Eli bileğine gittiğinde parmakları arabaya binmeden önce Efe’nin kaş ile göz arasında bileğine taktığı pandora bilekliğine tebessüm ile baktı. Şefkatle okşadı bilekliğin üzerindeki kelebek ve yıldız ayrıntısını. Efe son anda kulağına fısıldamıştı.

“Kelebek saf sevgidir, mutluluk ve huzuru çağrıştırır. Yıldız kâinatı dolayısıyla evreni temsil eder, birlik ve sonsuzluk anlamı taşır. Belki yanında olamayacağım ama bileğine her baktığında varlığımı ve sana şans dilediğimi unutma. Her ne olursa olsun her zaman yanındayım ve bir telefon uzağındayım. Sakın aklından çıkarma.” Dedi herkesin büyük bir kargaşa yaşattığı veda anında o yine varlığını en derinden hissettirmeyi başarmıştı.

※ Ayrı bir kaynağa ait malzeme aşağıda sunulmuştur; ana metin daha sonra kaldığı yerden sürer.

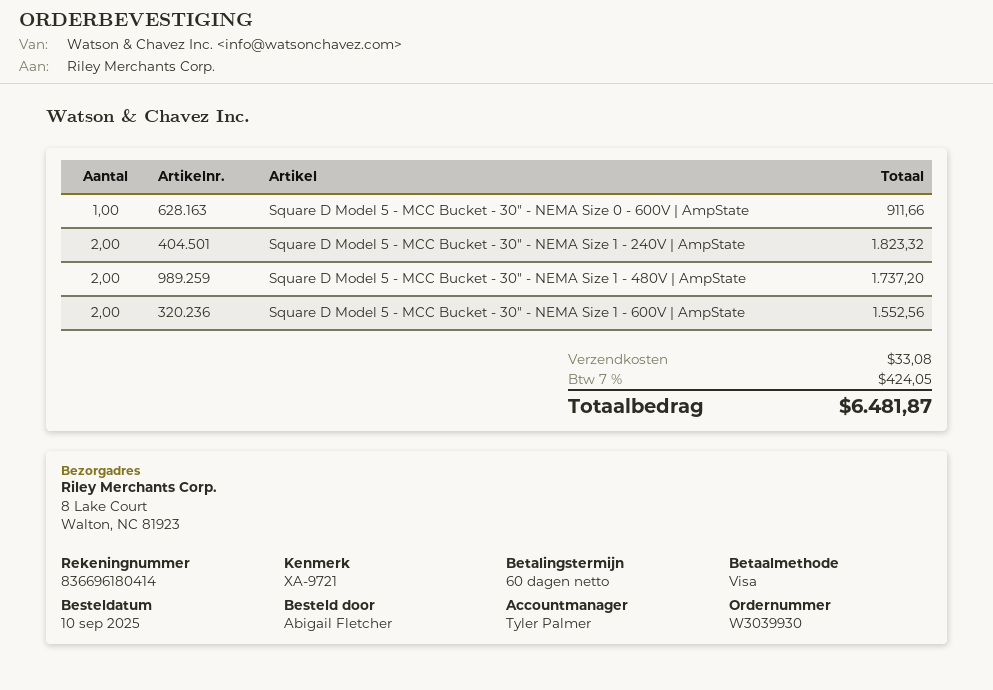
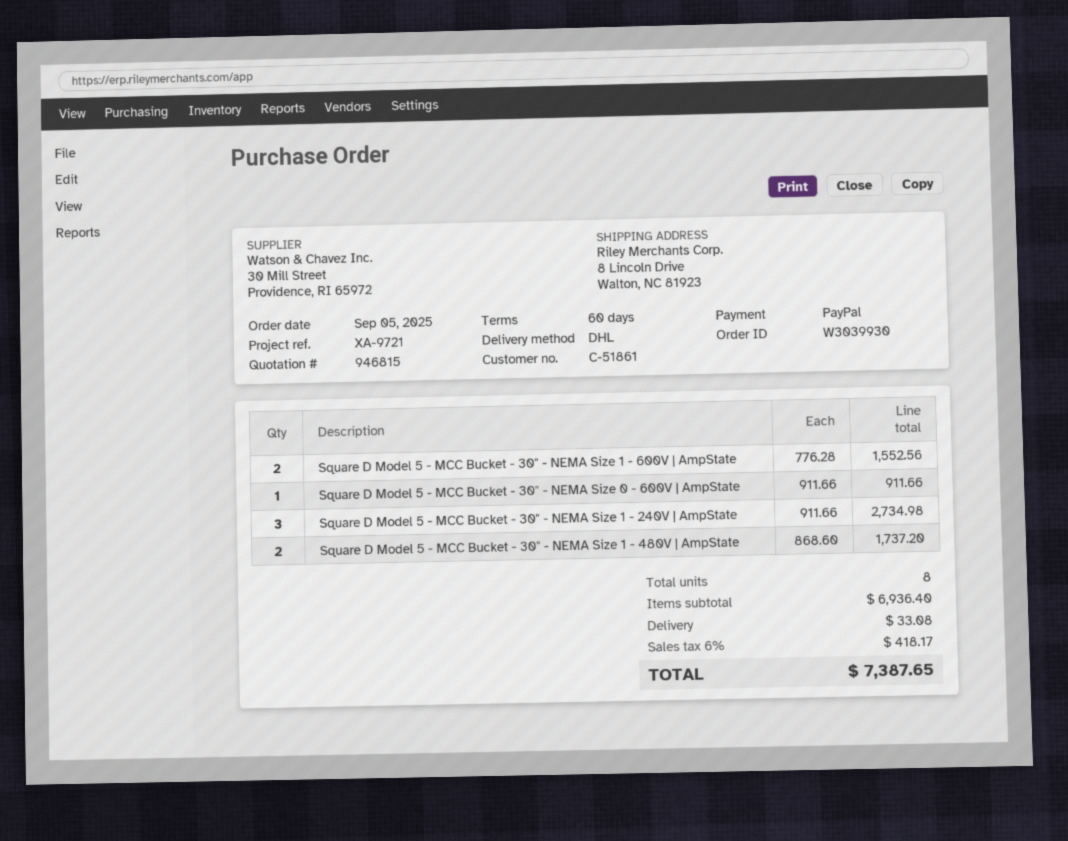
order date: 2025-09-10 -> 2025-09-05
payment method: Visa -> PayPal
ship to: 8 Lake Court, Walton, NC 81923 -> 8 Lincoln Drive, Walton, NC 81923
Square D Model 5 - MCC Bucket - 30" - NEMA Size 1 - 240V | AmpState: 2 for 1823.32 -> 3 for 2734.98
tax: 7% = 424.05 -> 6% = 418.17
total: 6481.87 -> 7387.65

Gökçe derin bir nefes bırakarak bir eliyle alnını ovuşturdu. Efe ve Ferit ile yüzleşmesinin ardından geride kalan herkese kahvaltı sofrasında gideceğini açıklaması ve gittiği yeri bildirmemesi büyük bir kaosa neden olmuştu. Annesi ve babası karşı çıkarken, Çakır öfke kusuyordu. Ferit’in ailesi ise oğullarının hataları yüzünden suskun ve çaresiz iken çok sevdikleri gelinlerinin oğullarıyla anlaşmalı boşanma kararları yüzünden üzgündüler. Çiçek Hanım ise tek bir kelime etmeden gözünde suçlayıcı bakışlar ile Nasuh Beye bakıyordu. Büyük bir suskunluğa ev sahipliği yapan dudaklarının gün gelecek en büyük cezayı Nasuh Efendiye keseceği belliydi. Gözlerinde “Bunu yapmamalıydın? Bu kadarını anlatmamalıydın?” der gibi bakıyordu. Ama Nasuh Bey Çiçek teyzeye nazaran daha ılıman ve şefkat ile karşılıyordu onun sözsüz sert bakışlarını.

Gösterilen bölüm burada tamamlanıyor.